The Group previously recorded allowance for impairment losses on the Group’s trade receivables in respect of the investment management fees amounting to S$3,677,000 and allowance for impairment loss on the bridging advance to ZACD (Development4) Ltd. of S$12,337,000 pursuant to the Transaction with respect to the Australia Hotel Portfolio as elaborated in the Group’s Annual Results for the year ended 31 December 2020. Pursuant to the Deed of Settlement, the Fund had received a substantial portion of the settlement proceeds according to the settlement schedule from the Defendants in September 2021. Following the settlement, a portion of the bridging advance extended by the Group to the Fund was settled with S$816,000 to be received up to two years from the Deed of Settlement, and accordingly, the impairment loss of S$7,574,000 was reversed by the Group during the year ended 31 December 2021. As at 31 December 2023, further allowance for impairment loss of S$374,000 was made against the bridging advance to ZACD (Development4) Ltd.

  • 66 -

ZACD Group Ltd. and its Subsidiaries

Notes to the Financial Statements For the year ended 31 December 2025

21. Loans and related receivables (continued)

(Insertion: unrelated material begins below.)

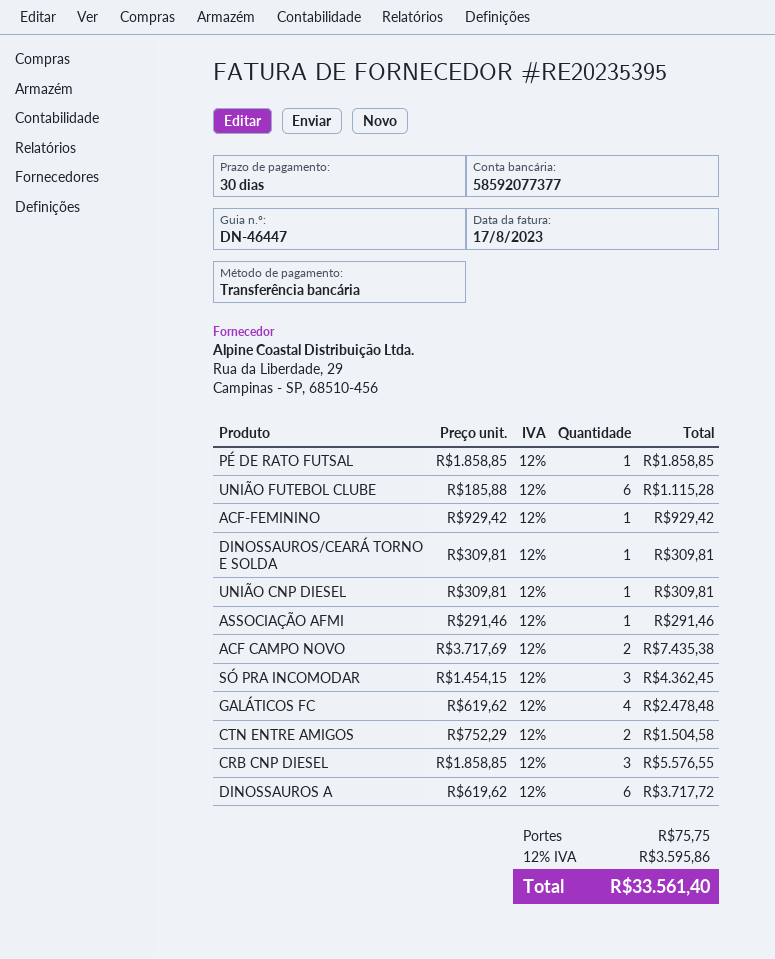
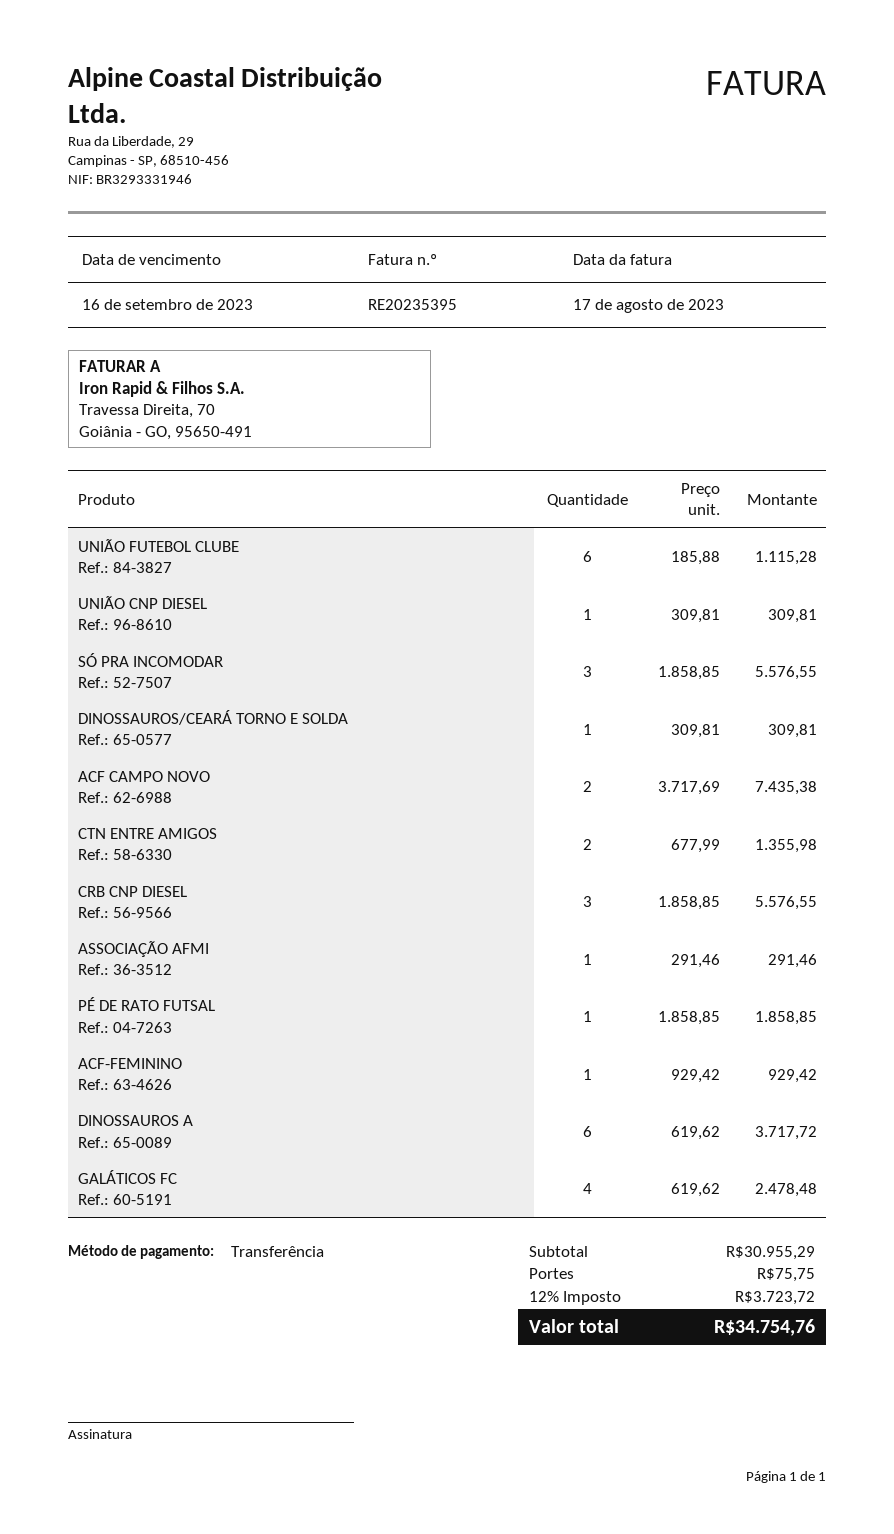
SÓ PRA INCOMODAR: 3 x 1454.15 = 4362.45 -> 3 x 1858.85 = 5576.55
CTN ENTRE AMIGOS: 2 x 752.29 = 1504.58 -> 2 x 677.99 = 1355.98
tax: 12% = 3595.86 -> 12% = 3723.72
total: 33561.40 -> 34754.76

(b) Bridging facility to ZACD Mount Emily Residential Development Fund

On 25 April 2023, the Company entered into a S$1,550,000 short term bridging facility agreement (the “ Facility ”) with ZACD Mount Emily Residential Development Fund (the “ Borrower ”), a sub-fund registered under ZACD Capital Partners VCC. The Borrower is a single-purpose closed-ended real estate private equity fund set up in connection with a residential redevelopment project located at 2, 2A and 2B Mount Emily Road Singapore 228484, 4, 4A and 4B Mount Emily Road Singapore 228486 and 6, 6A and 6B Mount Emily Road Singapore 228487 (collectively the “ Mount Emily Properties ”). The Company will be the sponsor of the fund by way of indirectly holding the nominal share capital of ZACD Capital Partners VCC, being the corporate entity of the fund. The fund will be managed by ZACD Capital Pte. Ltd. On 15 September 2023, a S$300,000 was further extended to the fund. On 1 March 2024, there was a S$400,000 short term bridging facility extended to the fund. In addition, on 12 and 13 March 2024, a S$1,500,000 short term bridging facility were further extended to the fund. On 22 April 2025, a S$300,000 short term bridging facility was extended to the fund. On 28 October 2025, the loan of S$1,260,000 extended by the Group to the fund, which was placed as a fixed deposit to serve as bank collateral for the Mount Emily project, was fully repaid following the refinancing of the project with a new financier under imposed covenant terms. On 3 December 2025, a S$103,000 short term bridging facility was extended to the fund.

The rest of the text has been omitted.